What you should do = A word-for-word copy of the entries, with images excluded, is the expected answer.

Top of Supplied information

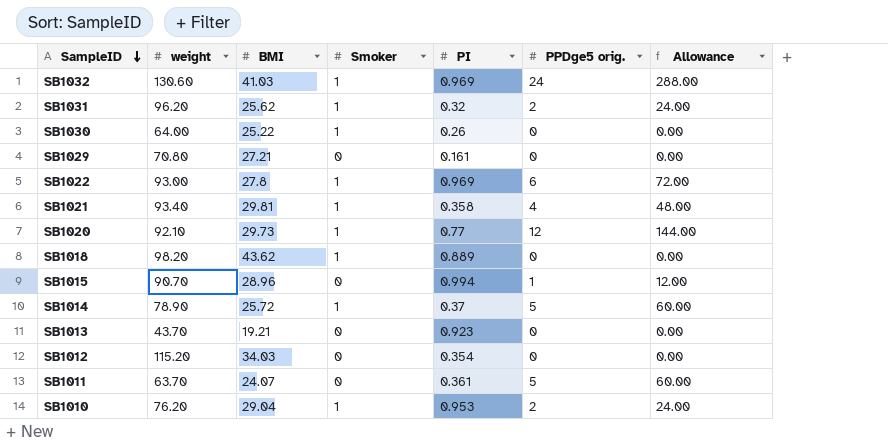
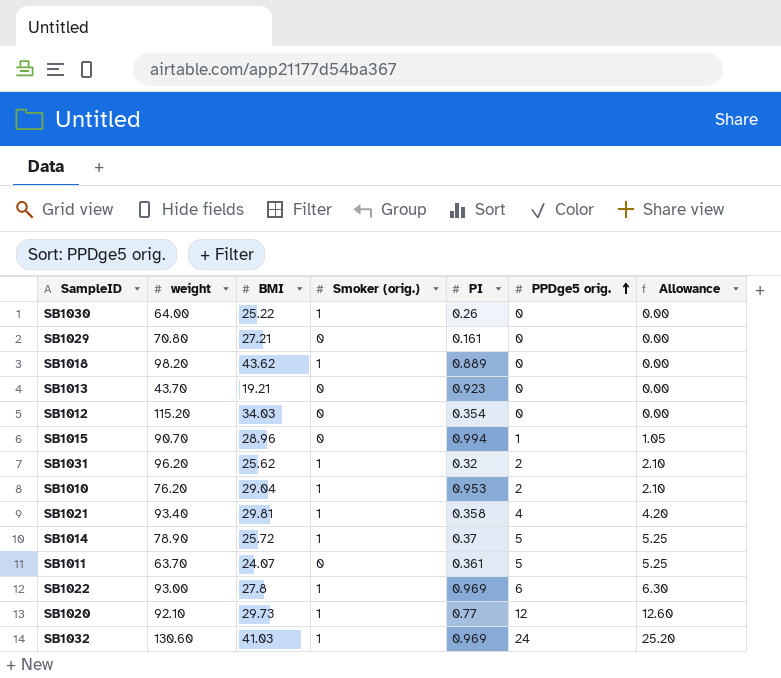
row order: SampleID descending -> PPDge5 orig. ascending
column name: Smoker -> Smoker (orig.)
column Allowance | formula: [PPDge5 orig.] * 12 -> [PPDge5 orig.] * 1.05

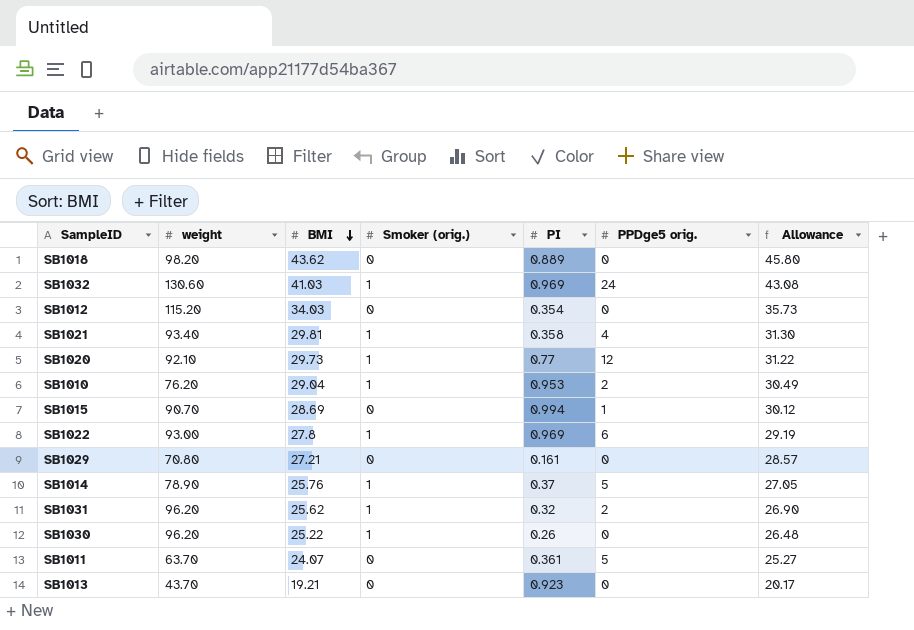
row order: PPDge5 orig. ascending -> BMI descending
column Allowance | formula: [PPDge5 orig.] * 1.05 -> [BMI] * 1.05
SB1018 | Smoker (orig.): 1 -> 0
SB1015 | BMI: 28.96 -> 28.69
SB1014 | BMI: 25.72 -> 25.76
SB1030 | weight: 64.00 -> 96.20

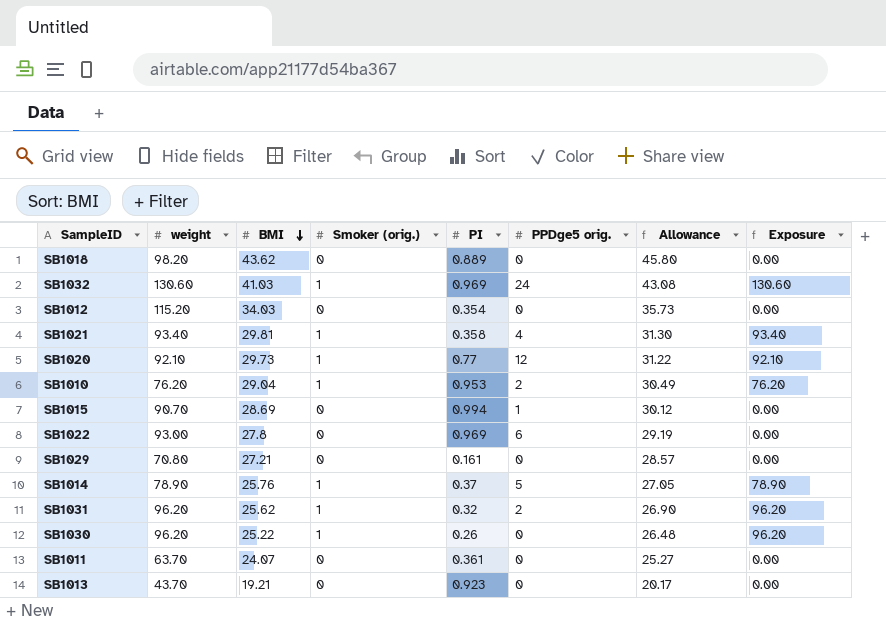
column Exposure | formula: none -> [weight] * [Smoker (orig.)]
SB1022 | Smoker (orig.): 1 -> 0
SB1011 | PPDge5 orig.: 5 -> 0

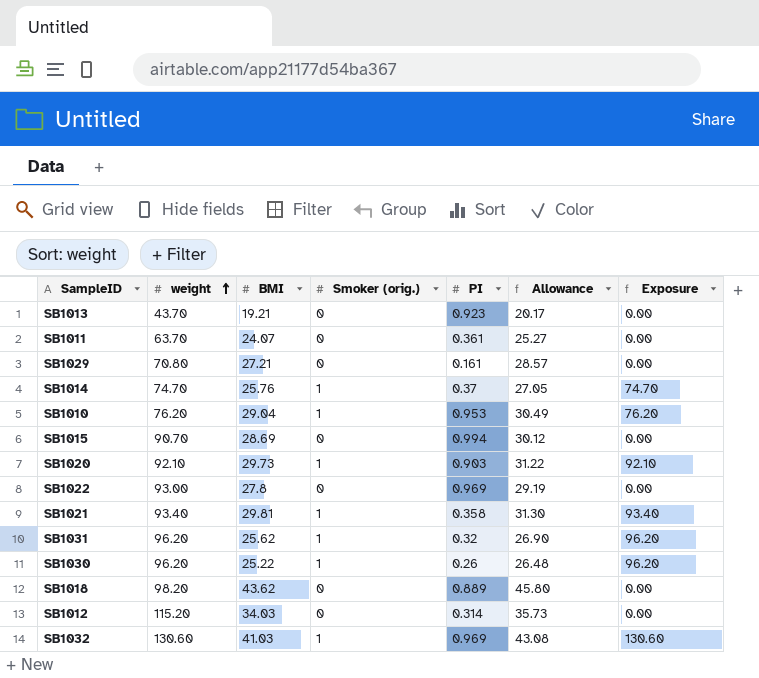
row order: BMI descending -> weight ascending
column PPDge5 orig. | position: 6 -> none
SB1014 | weight: 78.90 -> 74.70
SB1014 | Exposure: 78.90 -> 74.70
SB1020 | PI: 0.77 -> 0.903
SB1012 | PI: 0.354 -> 0.314

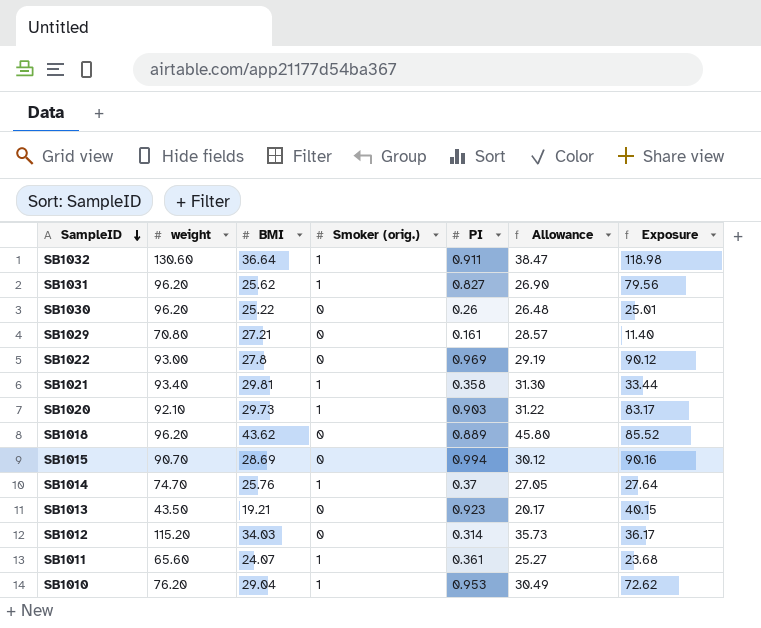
row order: weight ascending -> SampleID descending
column Exposure | formula: [weight] * [Smoker (orig.)] -> [weight] * [PI]
SB1032 | BMI: 41.03 -> 36.64
SB1032 | PI: 0.969 -> 0.911
SB1032 | Allowance: 43.08 -> 38.47
SB1031 | PI: 0.32 -> 0.827
SB1030 | Smoker (orig.): 1 -> 0
SB1018 | weight: 98.20 -> 96.20
SB1013 | weight: 43.70 -> 43.50
SB1011 | weight: 63.70 -> 65.60
SB1011 | Smoker (orig.): 0 -> 1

Bottom of Supplied information

Exercise result =
row order: SampleID descending -> PPDge5 orig. ascending
column name: Smoker -> Smoker (orig.)
column Allowance | formula: [PPDge5 orig.] * 12 -> [PPDge5 orig.] * 1.05

row order: PPDge5 orig. ascending -> BMI descending
column Allowance | formula: [PPDge5 orig.] * 1.05 -> [BMI] * 1.05
SB1018 | Smoker (orig.): 1 -> 0
SB1015 | BMI: 28.96 -> 28.69
SB1014 | BMI: 25.72 -> 25.76
SB1030 | weight: 64.00 -> 96.20

column Exposure | formula: none -> [weight] * [Smoker (orig.)]
SB1022 | Smoker (orig.): 1 -> 0
SB1011 | PPDge5 orig.: 5 -> 0

row order: BMI descending -> weight ascending
column PPDge5 orig. | position: 6 -> none
SB1014 | weight: 78.90 -> 74.70
SB1014 | Exposure: 78.90 -> 74.70
SB1020 | PI: 0.77 -> 0.903
SB1012 | PI: 0.354 -> 0.314

row order: weight ascending -> SampleID descending
column Exposure | formula: [weight] * [Smoker (orig.)] -> [weight] * [PI]
SB1032 | BMI: 41.03 -> 36.64
SB1032 | PI: 0.969 -> 0.911
SB1032 | Allowance: 43.08 -> 38.47
SB1031 | PI: 0.32 -> 0.827
SB1030 | Smoker (orig.): 1 -> 0
SB1018 | weight: 98.20 -> 96.20
SB1013 | weight: 43.70 -> 43.50
SB1011 | weight: 63.70 -> 65.60
SB1011 | Smoker (orig.): 0 -> 1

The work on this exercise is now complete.